Sanità in Sicilia, il PD di Avola contro la rimodulazione ospedaliera: “Tagli gravi e inaccettabili”
Sanità in Sicilia, il PD di Avola contro la rimodulazione ospedaliera: “Tagli gravi e inaccettabili”. Riportiamo integralmente la nota a firma del segretario politico del Partito Democratico di Avola, Nino Amato e del circolo di Avola, con la quale viene contestata la rimodulazione ospedaliera: “La Regione Siciliana ha preannunciato di voler procedere alla rimodulazione della rete ospedaliera siciliana attraverso un processo che coinvolge l’Assessorato alla Salute e la VI Commissione dell’Assemblea Regionale Siciliana (ARS). La notizia, circolata già da qualche settimana, giunge improvvisa e inattesa come un temporale autunnale, probabilmente approfittando della distrazione della pubblica opinione, impegnata nel doveroso riposo delle ferie estive, dando corpo alle tanto denunciate bugie della premier Meloni in merito ai “generosi” stanziamenti per il potenziamento della sanità pubblica e ai suoi sodali politici al governo dell’isola.” Inizia così il comunicato del Pd.

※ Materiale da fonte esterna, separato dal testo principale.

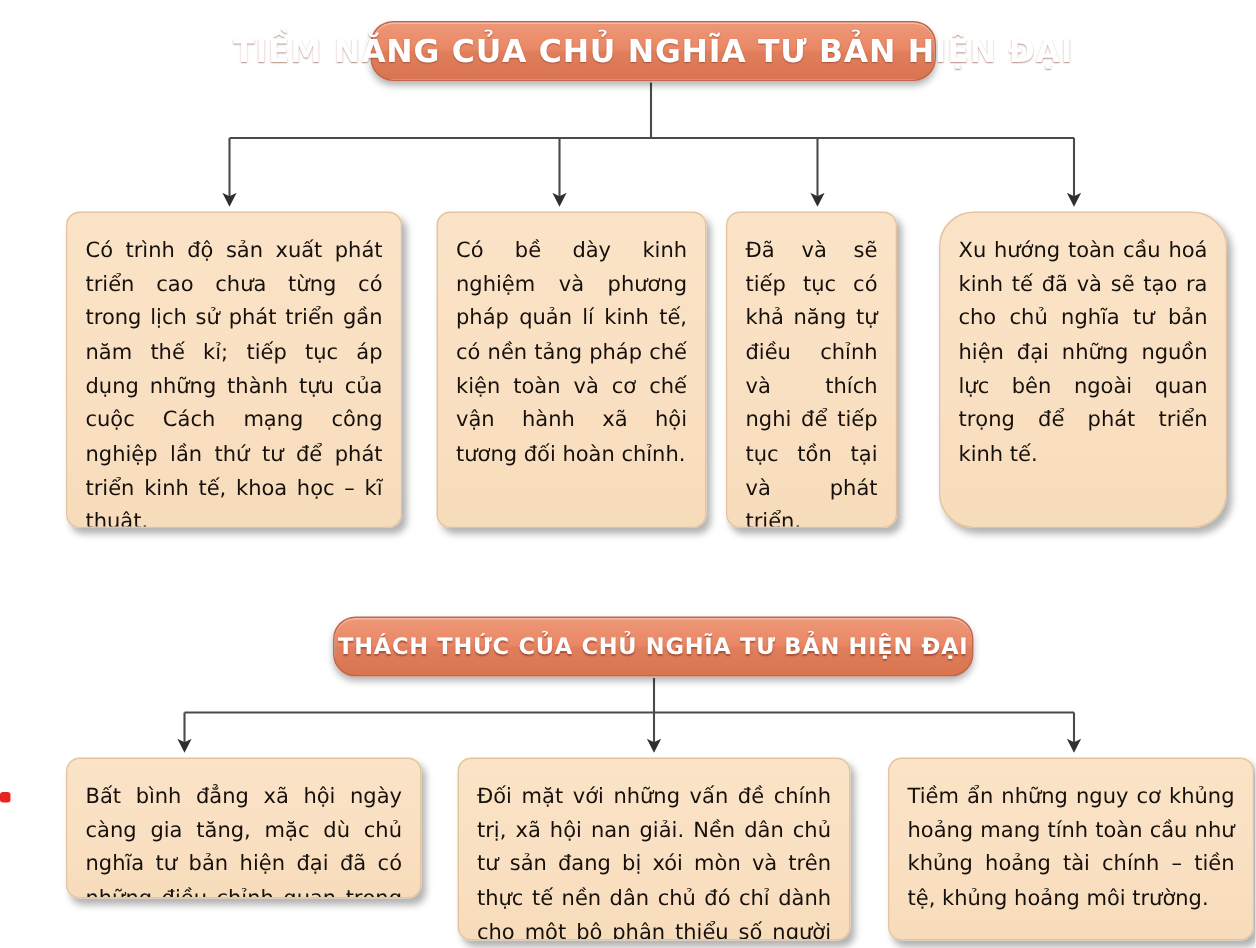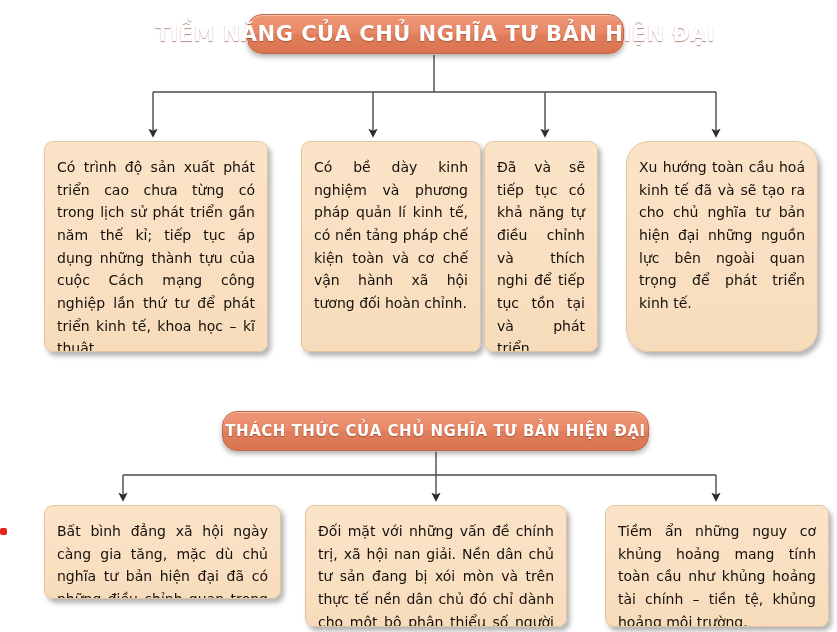--- a/index.html
+++ b/index.html
@@ -68,7 +68,7 @@
 
   
   #card-t1 { left: 44px;  top: 141px; width: 224px; height: 211px; }
-  #card-t2 { left: 301px; top: 141px; width: 180px; height: 211px; }
+  #card-t2 { left: 291px; top: 141px; width: 180px; height: 211px; }
   #card-t3 { left: 484px; top: 141px; width: 114px; height: 211px; }
   #card-t4 { left: 626px; top: 141px; width: 192px; height: 211px; border-radius: 23px; }
 

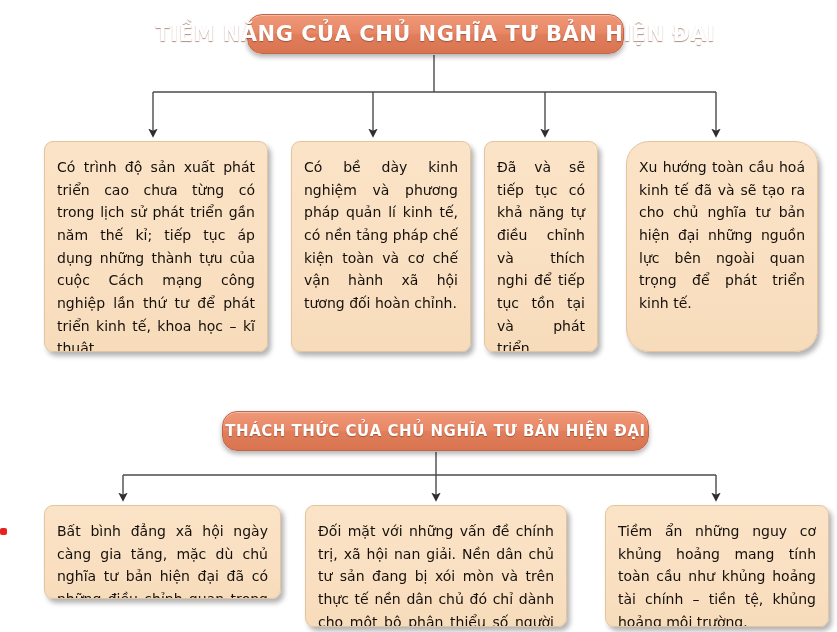--- a/index.html
+++ b/index.html
@@ -75,7 +75,7 @@
   
   #card-b1 { left: 44px;  top: 505px; width: 237px; height: 94px; }
   #card-b2 { left: 305px; top: 505px; width: 262px; height: 122px; }
-  #card-b3 { left: 605px; top: 505px; width: 224px; height: 122px; }
+  #card-b3 { left: 592px; top: 505px; width: 244px; height: 122px; }
 
   
   #scan-dot {

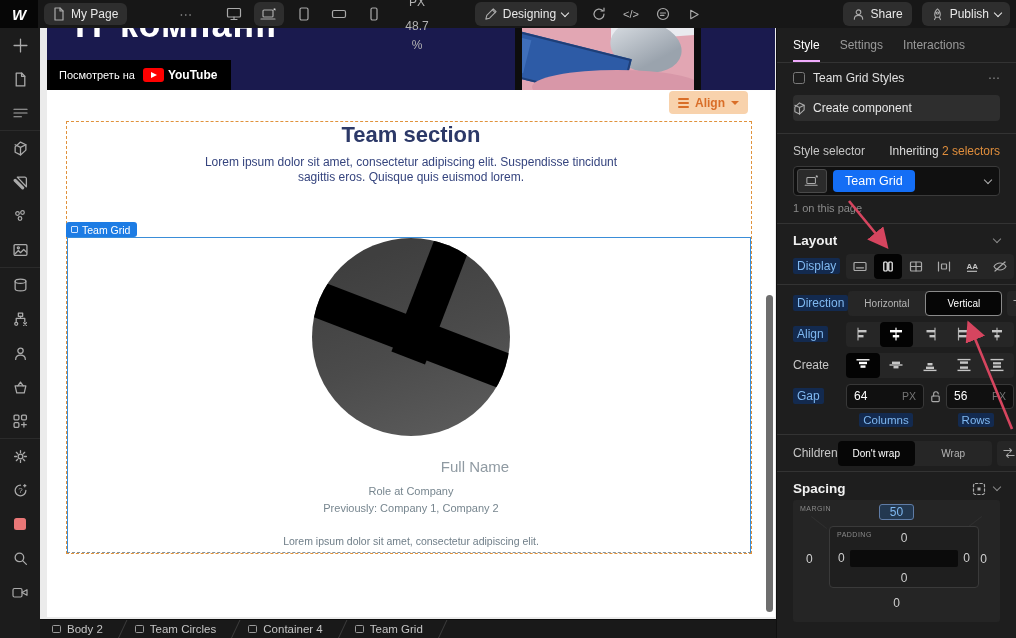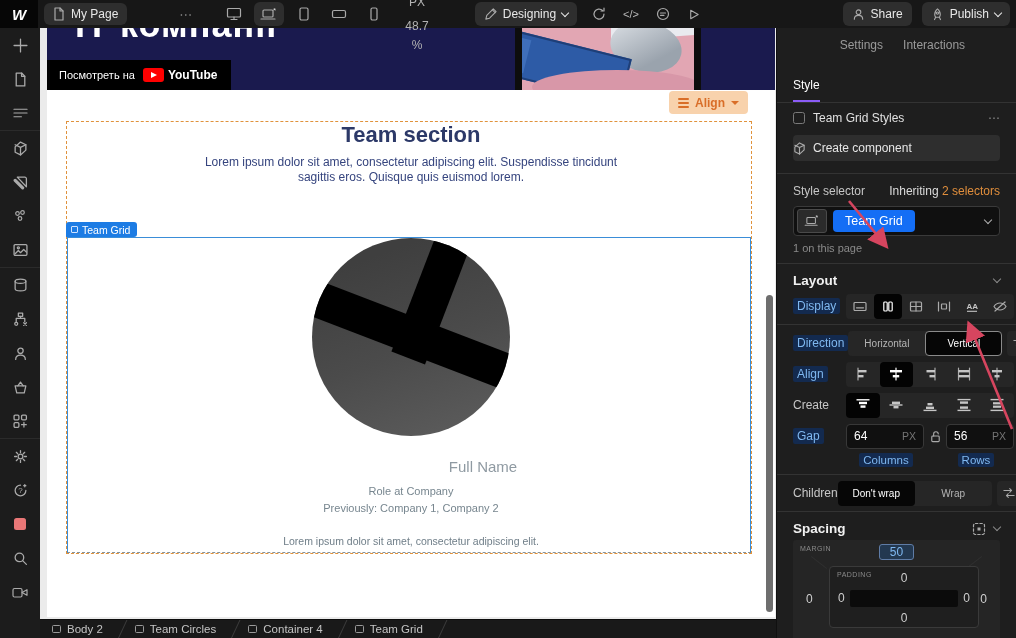--- a/index.html
+++ b/index.html
@@ -89,7 +89,7 @@
     border-left:1px solid #101010; color:#c9c9c9; font-size:12px; z-index:5; overflow:hidden; }
   .ptabs { display:flex; gap:20px; padding:10px 16px 0 16px; border-bottom:1px solid #333; }
   .ptab { padding-bottom:8px; color:#9a9a9a; }
-  .ptab.active { color:#fff; border-bottom:2px solid #8b5cf6;margin-top:40px; }
+  .ptab.active { color:#fff; border-bottom:2px solid #f0abfc; }
   .prow-styles { height:30px; display:flex; align-items:center; gap:8px; padding:0 16px; }
   .cbx { width:12px; height:12px; border:1.3px solid #7a7a7a; border-radius:2.5px; }
   .createbtn { margin:2px 16px 12px 16px; height:26px; background:#2e2e2e; border-radius:4px;

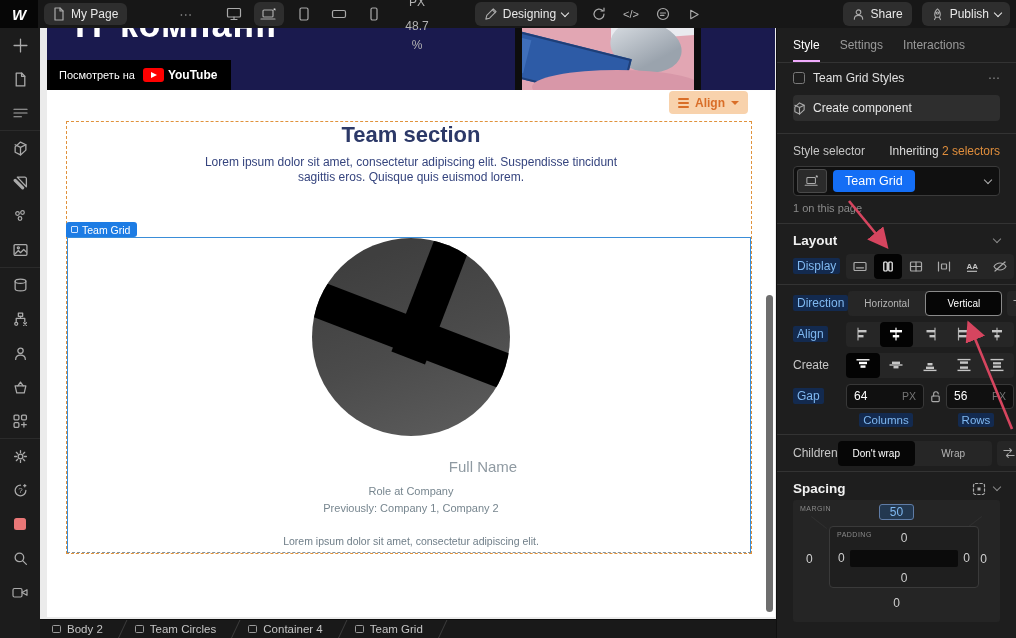--- a/index.html
+++ b/index.html
@@ -77,7 +77,7 @@
     overflow:hidden; background:linear-gradient(160deg,#3f3f3f 15%,#4b4b4b 55%,#5c5c5c 95%); }
   .avatar .b1 { position:absolute; left:53%; top:-12%; width:36px; height:75%; background:#000; transform:rotate(21deg); }
   .avatar .b2 { position:absolute; left:-16%; top:40%; width:132%; height:36px; background:#000; transform:rotate(21deg); }
-  .card-name { position:absolute; left:16px; width:840px; top:430px; text-align:center; font-size:15px; color:#8f9aa2; }
+  .card-name { position:absolute; left:8px; width:840px; top:430px; text-align:center; font-size:15px; color:#8f9aa2; }
   .card-role { position:absolute; left:0; width:728px; top:457px; text-align:center; font-size:11px; color:#77868f; }
   .card-prev { position:absolute; left:0; width:728px; top:474px; text-align:center; font-size:11px; color:#77868f; }
   .card-bio  { position:absolute; left:0; width:728px; top:507px; text-align:center; font-size:10.5px; color:#6f7e88; }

E poi “La notizia, che ha in programma la soppressione di circa 15 posti letto tra i nosocomi di Avola e Noto, che sale a oltre 40 con il taglio dei posti letto negli ospedali di Lentini, Augusta e Siracusa, è stata annunciata in contrapposizione con le linee guida di Agenas, che prevedono la netta separazione tra pazienti acuti e post-acuti, oltre a violare il protocollo di intese, che ha stabilito la consultazione dei sindaci dei comuni interessati all’eventuale processo di rimodulazione, la cui realizzazione avrebbe dovuto realizzarsi nel corso di un quinquennio”.
“Il taglio complessivo è stato calcolato al netto della redistribuzione dei posti letto soppressi e quelli incrementati o distribuiti tra i vari reparti specialistici presenti nelle strutture interessate. Stupisce – continua il comunicato – che l’amministrazione avolese in data 19 scorso abbia messo ai voti una Deliberazione che contesta la prevista rimodulazione, quasi come se la compagine in atto, guidata dal sindaco di FdI Rossana Cannata, fosse d’opposizione e non sfacciatamente di quella destra alla quale si deve il provvedimento. Stupisce altresì che l’on. Luca Cannata, l’uomo del dono di 5 milioni di euro al Comune di Avola, fratello di Rossana ed ex sindaco, non abbia suggerito alla sorella, piuttosto che promuovere contraddittorie delibere di giunta, di presentare le proprie dimissioni per protesta, difronte a questa insano progetto regionale pensato da forze politiche amiche”.
“Mentre la grave ipotesi di rimodulazione va rispedita al mittente e nell’anticipare che saranno assunte tutte le iniziati possibili per sbarrare ogni tentativo di mortificare il diritto alla salute e all’assistenza dell’intero comparto provinciale, il PD avolese plaude all’iniziativa del sen. Antonio Nicita, che ha tempestivamente presentato al Presidente della Commissione Parlamentare per il Contrasto degli Svantaggi dell’Insularità un’interrogazione per conoscere le logiche della rimodulazione e sul futuro del nuovo ospedale si Siracusa, di cui si parla da anni, ma della attuazione non vi traccia nei piani sanitari regionali.” cosi conclude il comunicato.